All entries below must be retyped exactly, though pictures are to be skipped.

**** Data excerpts ****

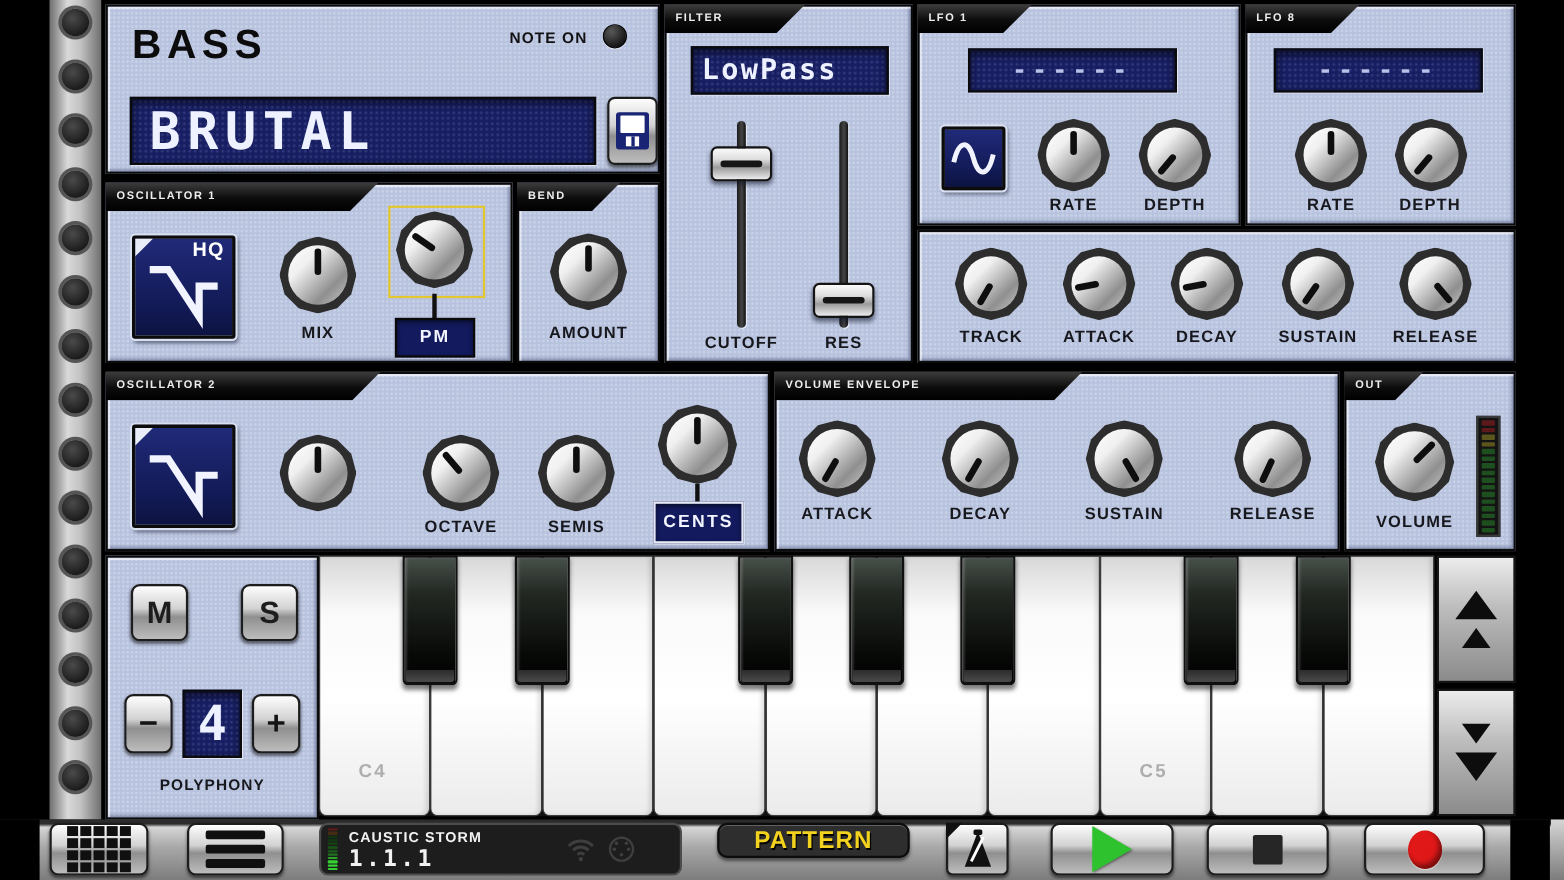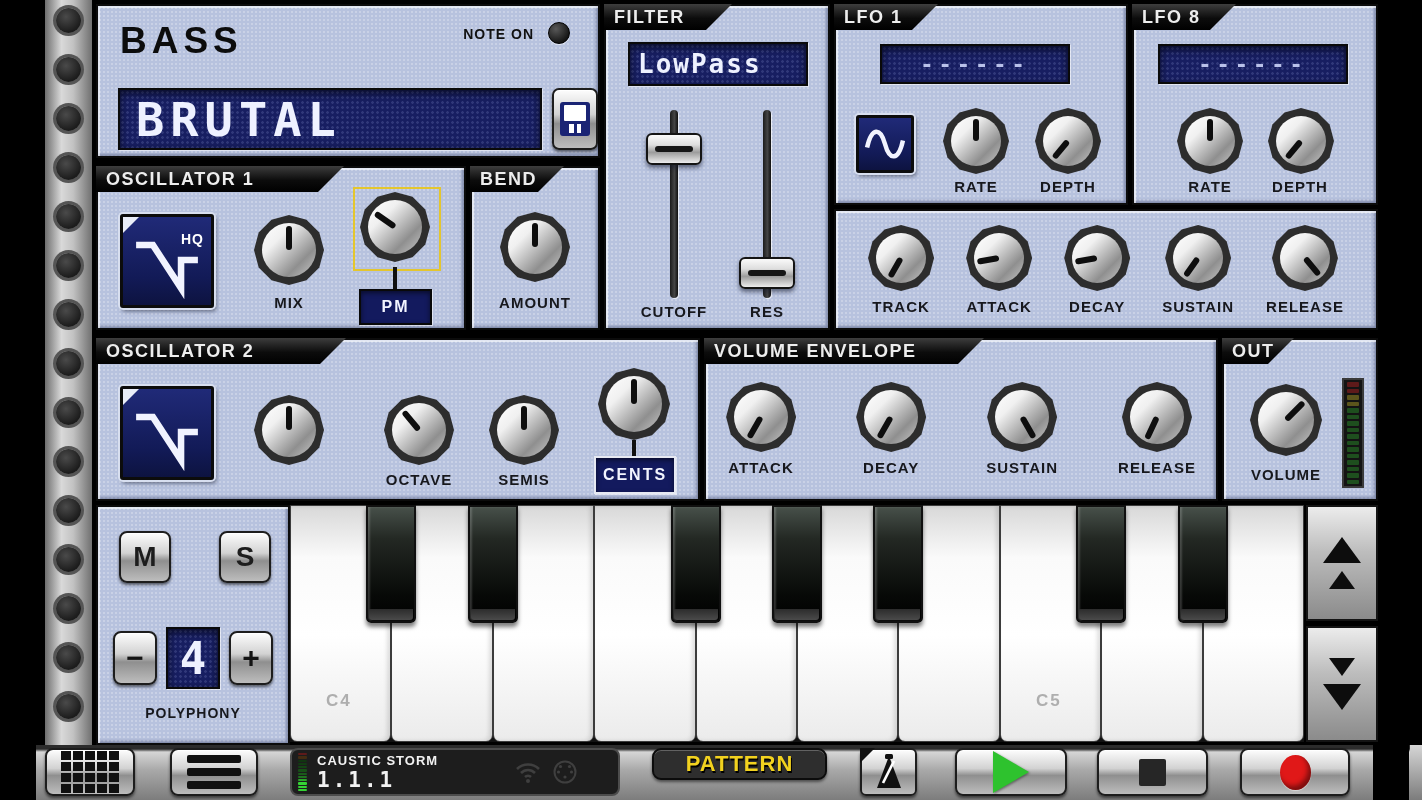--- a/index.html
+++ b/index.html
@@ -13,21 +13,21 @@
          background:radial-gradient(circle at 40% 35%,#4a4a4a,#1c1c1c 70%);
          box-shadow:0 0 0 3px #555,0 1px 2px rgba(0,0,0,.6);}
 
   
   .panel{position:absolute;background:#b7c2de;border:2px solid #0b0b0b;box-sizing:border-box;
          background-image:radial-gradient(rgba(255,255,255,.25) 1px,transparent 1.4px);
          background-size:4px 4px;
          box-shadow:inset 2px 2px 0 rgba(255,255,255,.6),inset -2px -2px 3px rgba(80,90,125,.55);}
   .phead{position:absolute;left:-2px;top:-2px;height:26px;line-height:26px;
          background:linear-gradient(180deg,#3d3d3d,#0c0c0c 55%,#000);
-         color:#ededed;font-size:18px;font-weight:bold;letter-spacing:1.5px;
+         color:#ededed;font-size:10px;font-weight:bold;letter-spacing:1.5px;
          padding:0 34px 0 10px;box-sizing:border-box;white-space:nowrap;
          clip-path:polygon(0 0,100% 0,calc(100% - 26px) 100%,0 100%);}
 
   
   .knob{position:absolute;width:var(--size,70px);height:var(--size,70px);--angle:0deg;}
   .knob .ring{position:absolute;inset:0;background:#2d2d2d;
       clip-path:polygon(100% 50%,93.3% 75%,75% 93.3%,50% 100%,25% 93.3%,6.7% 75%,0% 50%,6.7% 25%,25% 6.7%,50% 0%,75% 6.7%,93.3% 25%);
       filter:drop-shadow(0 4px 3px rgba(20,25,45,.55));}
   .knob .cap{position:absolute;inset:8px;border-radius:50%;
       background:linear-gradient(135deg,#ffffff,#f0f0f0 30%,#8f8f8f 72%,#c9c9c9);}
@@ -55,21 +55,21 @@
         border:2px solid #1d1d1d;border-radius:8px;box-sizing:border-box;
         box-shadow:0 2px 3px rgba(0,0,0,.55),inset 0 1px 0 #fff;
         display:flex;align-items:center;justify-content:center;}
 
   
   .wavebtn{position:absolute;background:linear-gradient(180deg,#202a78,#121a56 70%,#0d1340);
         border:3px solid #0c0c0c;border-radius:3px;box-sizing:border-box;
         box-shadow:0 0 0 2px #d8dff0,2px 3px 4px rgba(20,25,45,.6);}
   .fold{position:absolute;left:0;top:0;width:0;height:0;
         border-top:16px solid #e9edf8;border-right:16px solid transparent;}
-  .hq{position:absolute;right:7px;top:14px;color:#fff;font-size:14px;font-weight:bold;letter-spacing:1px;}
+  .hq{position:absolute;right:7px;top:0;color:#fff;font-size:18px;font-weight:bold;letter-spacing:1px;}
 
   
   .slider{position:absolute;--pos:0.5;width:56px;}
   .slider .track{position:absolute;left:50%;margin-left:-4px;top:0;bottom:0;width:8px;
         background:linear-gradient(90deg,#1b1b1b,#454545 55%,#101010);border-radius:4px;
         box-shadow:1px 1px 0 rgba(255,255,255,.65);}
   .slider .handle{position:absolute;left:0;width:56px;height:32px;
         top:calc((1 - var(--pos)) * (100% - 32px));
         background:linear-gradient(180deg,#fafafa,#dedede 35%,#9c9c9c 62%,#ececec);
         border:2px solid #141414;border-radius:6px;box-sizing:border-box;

****

### Answer box
--- a/index.html
+++ b/index.html
@@ -13,21 +13,21 @@
          background:radial-gradient(circle at 40% 35%,#4a4a4a,#1c1c1c 70%);
          box-shadow:0 0 0 3px #555,0 1px 2px rgba(0,0,0,.6);}
 
   
   .panel{position:absolute;background:#b7c2de;border:2px solid #0b0b0b;box-sizing:border-box;
          background-image:radial-gradient(rgba(255,255,255,.25) 1px,transparent 1.4px);
          background-size:4px 4px;
          box-shadow:inset 2px 2px 0 rgba(255,255,255,.6),inset -2px -2px 3px rgba(80,90,125,.55);}
   .phead{position:absolute;left:-2px;top:-2px;height:26px;line-height:26px;
          background:linear-gradient(180deg,#3d3d3d,#0c0c0c 55%,#000);
-         color:#ededed;font-size:18px;font-weight:bold;letter-spacing:1.5px;
+         color:#ededed;font-size:10px;font-weight:bold;letter-spacing:1.5px;
          padding:0 34px 0 10px;box-sizing:border-box;white-space:nowrap;
          clip-path:polygon(0 0,100% 0,calc(100% - 26px) 100%,0 100%);}
 
   
   .knob{position:absolute;width:var(--size,70px);height:var(--size,70px);--angle:0deg;}
   .knob .ring{position:absolute;inset:0;background:#2d2d2d;
       clip-path:polygon(100% 50%,93.3% 75%,75% 93.3%,50% 100%,25% 93.3%,6.7% 75%,0% 50%,6.7% 25%,25% 6.7%,50% 0%,75% 6.7%,93.3% 25%);
       filter:drop-shadow(0 4px 3px rgba(20,25,45,.55));}
   .knob .cap{position:absolute;inset:8px;border-radius:50%;
       background:linear-gradient(135deg,#ffffff,#f0f0f0 30%,#8f8f8f 72%,#c9c9c9);}
@@ -55,21 +55,21 @@
         border:2px solid #1d1d1d;border-radius:8px;box-sizing:border-box;
         box-shadow:0 2px 3px rgba(0,0,0,.55),inset 0 1px 0 #fff;
         display:flex;align-items:center;justify-content:center;}
 
   
   .wavebtn{position:absolute;background:linear-gradient(180deg,#202a78,#121a56 70%,#0d1340);
         border:3px solid #0c0c0c;border-radius:3px;box-sizing:border-box;
         box-shadow:0 0 0 2px #d8dff0,2px 3px 4px rgba(20,25,45,.6);}
   .fold{position:absolute;left:0;top:0;width:0;height:0;
         border-top:16px solid #e9edf8;border-right:16px solid transparent;}
-  .hq{position:absolute;right:7px;top:14px;color:#fff;font-size:14px;font-weight:bold;letter-spacing:1px;}
+  .hq{position:absolute;right:7px;top:0;color:#fff;font-size:18px;font-weight:bold;letter-spacing:1px;}
 
   
   .slider{position:absolute;--pos:0.5;width:56px;}
   .slider .track{position:absolute;left:50%;margin-left:-4px;top:0;bottom:0;width:8px;
         background:linear-gradient(90deg,#1b1b1b,#454545 55%,#101010);border-radius:4px;
         box-shadow:1px 1px 0 rgba(255,255,255,.65);}
   .slider .handle{position:absolute;left:0;width:56px;height:32px;
         top:calc((1 - var(--pos)) * (100% - 32px));
         background:linear-gradient(180deg,#fafafa,#dedede 35%,#9c9c9c 62%,#ececec);
         border:2px solid #141414;border-radius:6px;box-sizing:border-box;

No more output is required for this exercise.